Loop 5 (probe-fix-envelopes) — promotion.probe_envelope_action_proposed

{
  "proposal_id": "p-envelope-001",
  "probe": "fly",
  "issue_category": "machine_down",
  "fix_name_suggestion": "proposed_fly_machine_down",
  "cluster_size": 4,
  "sample_caller_session_ids": ["probe:fly:machine_down:1", "probe:fly:machine_down:2", "probe:fly:machine_down:3"],
  "recurring_recommendation_text": "Restart the fly machine to recover.",
  "blast_radius_summary": "operator must review — proposed envelope action has not been classified for production-mutation risk; treat as broad-impact by default until operator narrows the scope",
  "confidence": 0.6667,
  "created_at": "2026-05-24T10:00:00Z",
  "status": "pending",
  "review_notes": ""
}

Combined daily cost — all 5 promotion loops

Loop Per-cycle cost Daily
1 — phrasebook (#186) ≤$0.005 (Haiku synthesis, ≤5 proposals × ~$0.001) ≤$0.005
2 — snapshot-expand (#190) $0 (fully lexical) $0
3 — router-tuning (this PR) $0 (telemetry counter math) $0
4 — tool-trimming (this PR) $0 (audit-log scan + set diff) $0
5 — probe-fix-envelopes (this PR) $0 (audit-log scan + lexical cluster) $0
Combined ≤$0.005/day

Well inside the [[feedback-promotion-loops-self-improving-subsystems]] $0.01-0.05/day target. The four new loops are all $0 — phrasebook is the only one with any LLM cost, capped at $0.005/day.

STOP-ASK posture

  • ✅ Router-tuning quality-diff data — not available today (documented in observer); v1 ships with the data we DO have (calls + escalation counts) and surfaces "review this route" recommendations rather than auto-tuning. No PM ask needed.
  • ✅ Probe-fix-envelope codegen fragility — mitigated via store-only + manual-scaffold approval path; fix_envelopes.py is NEVER mutated by the loop or its endpoints.
  • ✅ Audit batching lifecycle — background daemon thread starts lazily on first emit; atexit drains on shutdown; works for both daemon (long-lived) and CLI (short-lived) processes.
  • ✅ Daily cost — all 4 new loops are $0; combined daily ceiling still ≤$0.005.

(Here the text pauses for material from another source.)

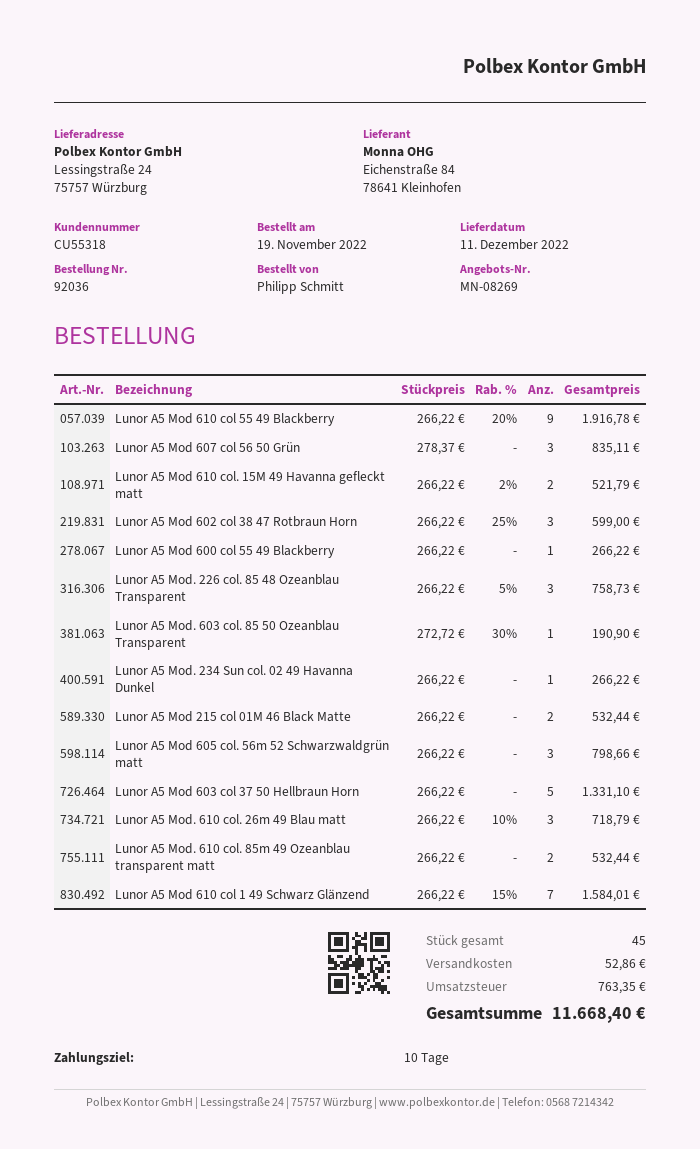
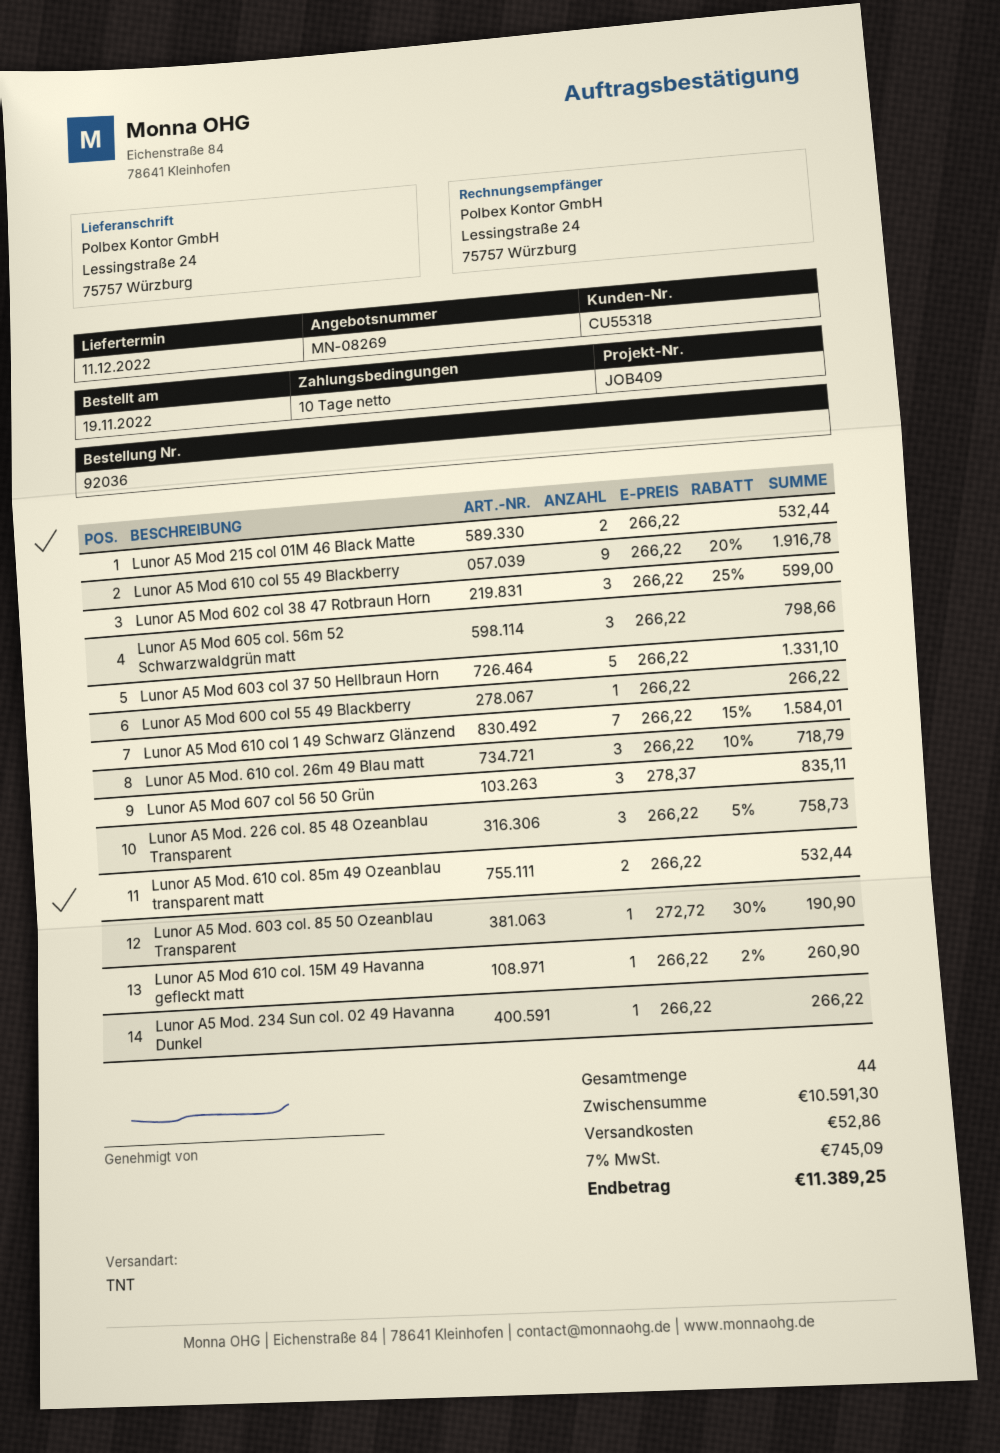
Lunor A5 Mod 610 col. 15M 49 Havanna gefleckt matt: 2 x 266.22 - 2% = 521.79 -> 1 x 266.22 - 2% = 260.90
total quantity: 45 -> 44
tax: 763.35 -> 745.09
total: 11668.40 -> 11389.25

CC#2 follow-on recommendation

CC#2's PromotionReviewPage (delivered alongside #186/#190) handles the phrasebook + snapshot-expand loop shapes. The 3 new loops add 3 distinct proposal shapes that the panel needs to render. Recommended follow-on:

  1. Extend the panel's loop-discriminator to handle the 4 new endpoint groups (/api/promotions/{router-tuning,tool-trimming,probe-envelopes}/...) alongside the existing phrasebook group. A loop-type tab strip is cleaner than nested tabs per-loop.
  2. Per-loop card renderers — each loop's proposal shape needs its own card layout:
    • Router-tuning: route + escalation_rate badge + rationale + Approve/Reject
    • Tool-trimming: route + collapsible list of unused_tools + total_calls + Approve/Reject
    • Probe-envelopes: probe + category + fix_name_suggestion + blast_radius_summary rendered as a prominent warning + recurring_recommendation_text + Approve/Reject. Bigger visual treatment matches the HIGH-RISK posture.
  3. Status enum drift-guard pin — the panel's PROMOTION_STATUS_VALUES constant should pin against _PROMOTION_STATUS_VALUES in kora_cli/web_server.py via a snapshot test; same drift-guard rule the phrasebook panel established.
  4. Pending count rollup — sidebar nav badge can sum pending counts across all 4 endpoint groups so operator sees "8 proposals waiting" without drilling into per-loop tabs.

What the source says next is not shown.